Le alterazioni ormonali appena descritte, in particolare diabete mellito di tipo 2, GHD, ipotiroidismo e ipogonadismo, sono presenti in frequenza non trascurabile nei pazienti affetti da obesità, e possono contribuire all’insorgenza e al peggioramento della steatosi epatica in questi pazienti già predisposti allo sviluppo della NAFLD. L’endocrinologo rappresenta spesso il primo specialista a cui il paziente con patologia metabolica si rivolge, e la ricerca della NAFLD andrebbe considerata nell’ambito dell’iter di inquadramento diagnostico del paziente obeso complicato.

D’altro canto, l’obesità di per sé si può associare a un fenotipo metabolicamente compromesso o a un fenotipo metabolicamente sano, e il 30% degli individui normopeso può essere considerato metabolicamente obeso, in quanto presenta alterazioni metaboliche tipiche dell’obesità in presenza di un BMI non patologico. Ciò concorda con il fatto che una percentuale non trascurabile dei pazienti affetti da steatosi epatica non presenta eccesso ponderale, e tali soggetti magri con steatosi (lean NAFLD) presentano tratti metabolici e di flora batterica intestinale peculiari [8].

Conclusioni

La NAFLD e alcune patologie endocrinologiche, come brevemente discusso, sono fortemente interconnesse. Come alcune alterazioni ormonali si associano a un’aumentata incidenza di steatosi epatica, al contrario il riscontro di NAFLD, soprattutto se severa, può suggerire la presenza di alterazioni endocrinologiche.

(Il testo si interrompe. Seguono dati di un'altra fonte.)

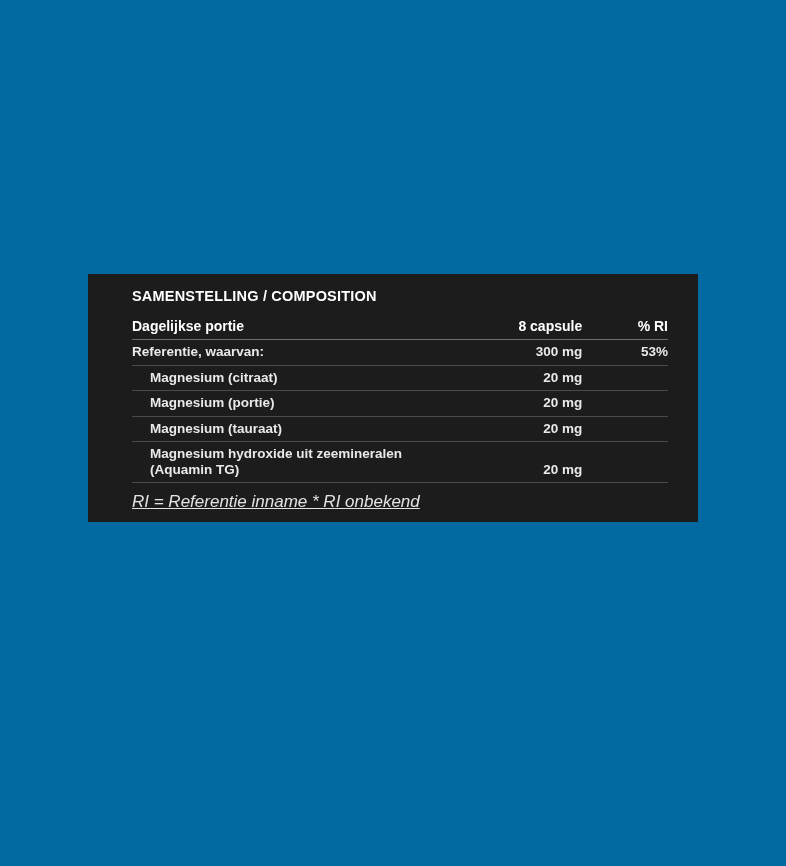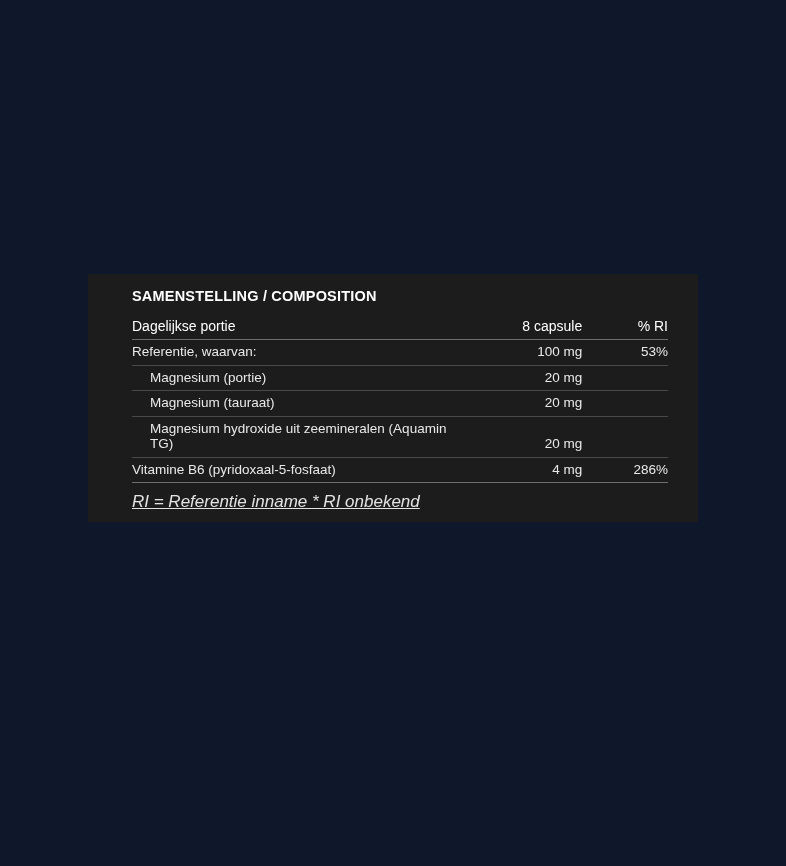--- a/index.html
+++ b/index.html
@@ -18,7 +18,7 @@
     position: relative;
     width: 786px;
     height: 866px;
-    background: #0f172a;
+    background: #0369a1;
   }
   .panel {
     position: absolute;

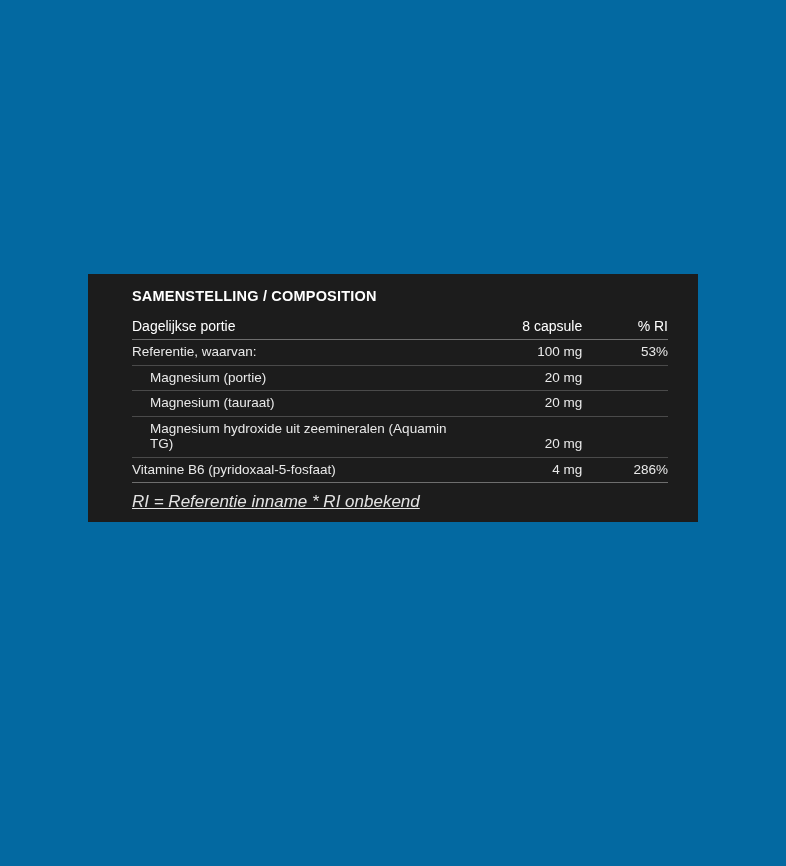--- a/index.html
+++ b/index.html
@@ -48,7 +48,7 @@
   table.nutrition th,
   table.nutrition td {
     padding: 4px 0 5px 0;
-    font-weight: normal;
+    font-weight: bold;
     vertical-align: bottom;
     border-bottom: 1px solid #4a4a4a;
     line-height: 1.15;

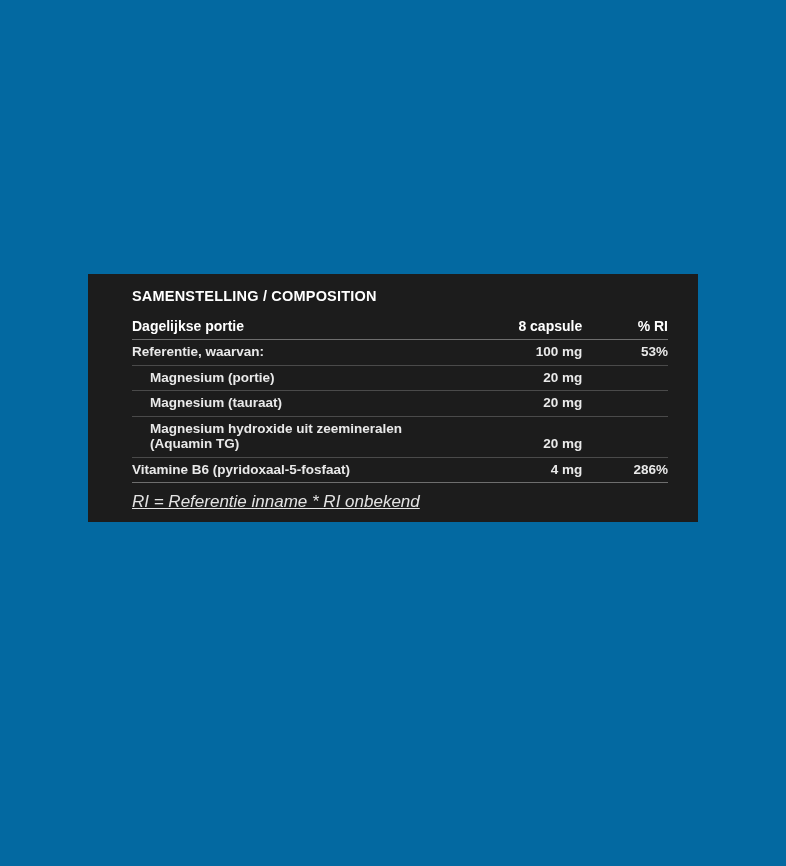--- a/index.html
+++ b/index.html
@@ -93,7 +93,7 @@
         <tbody>
           <tr>
             <td class="col-name">Referentie, waarvan:</td>
-            <td class="col-amount">100 mg</td>
+            <td class="col-amount">300 mg</td>
             <td class="col-ri">53%</td>
           </tr>
           <tr class="indent">

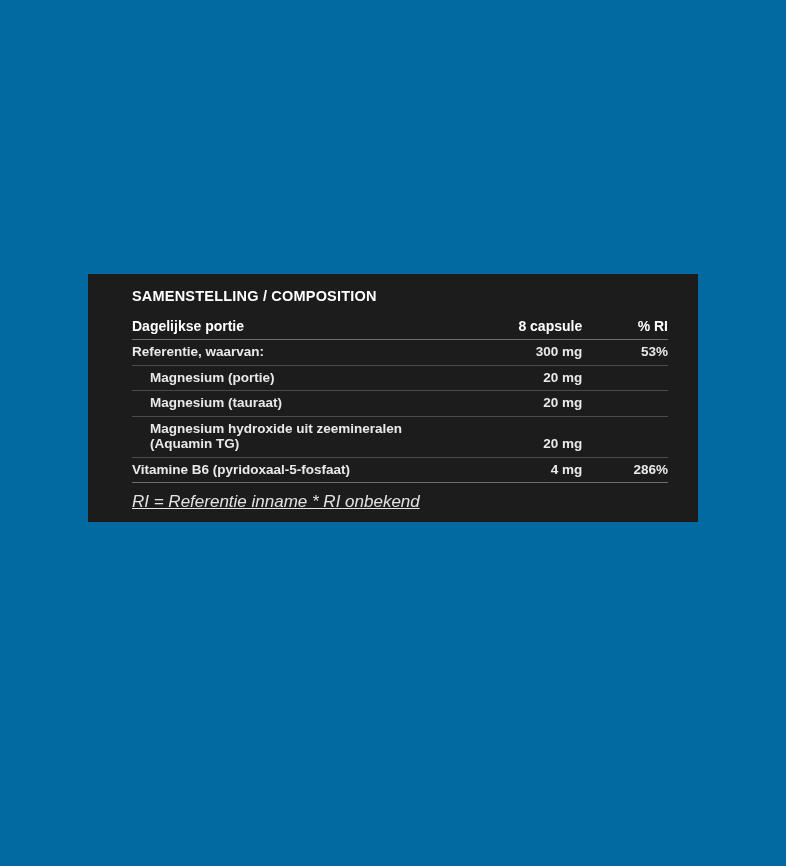--- a/index.html
+++ b/index.html
@@ -97,6 +97,11 @@
             <td class="col-ri">53%</td>
           </tr>
           <tr class="indent">
+            <td class="col-name">Magnesium (citraat)</td>
+            <td class="col-amount">20 mg</td>
+            <td class="col-ri"></td>
+          </tr>
+          <tr class="indent">
             <td class="col-name">Magnesium (portie)</td>
             <td class="col-amount">20 mg</td>
             <td class="col-ri"></td>

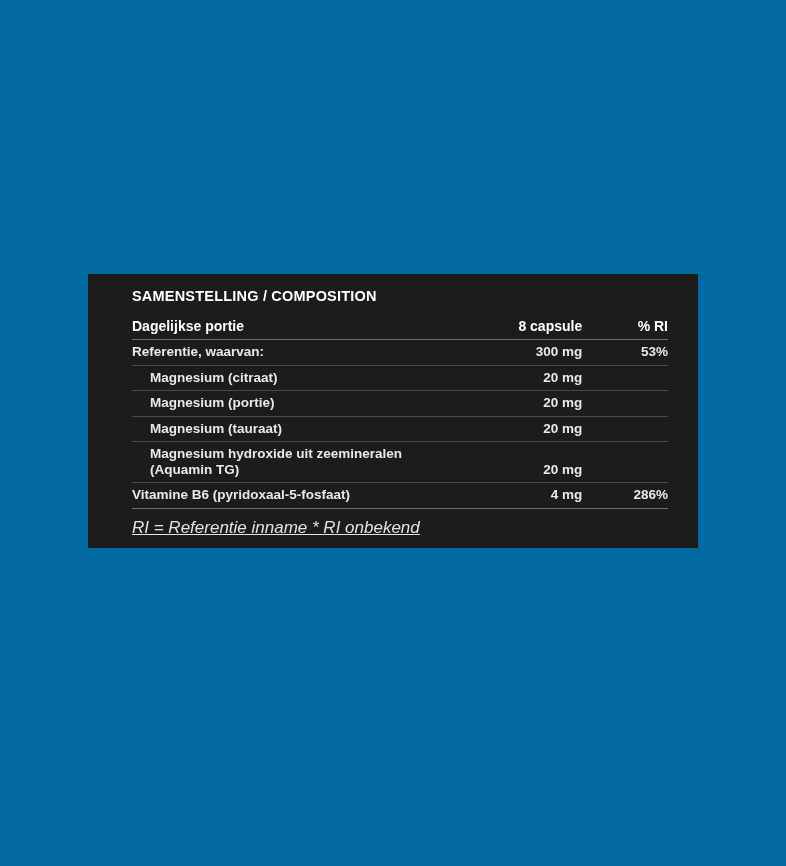--- a/index.html
+++ b/index.html
@@ -116,11 +116,6 @@
             <td class="col-amount">20 mg</td>
             <td class="col-ri"></td>
           </tr>
-          <tr class="last-row">
-            <td class="col-name">Vitamine B6 (pyridoxaal-5-fosfaat)</td>
-            <td class="col-amount">4 mg</td>
-            <td class="col-ri">286%</td>
-          </tr>
         </tbody>
       </table>
     </div>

In considerazione degli effetti a lungo termine della NAFLD in termini di morbidità e mortalità, è fondamentale che l’endocrinologo sia consapevole dell’importanza di diagnosticarla e avvii un iter appropriato di monitoraggio a lungo termine e un approccio terapeutico integrato in accordo con i colleghi epatologi.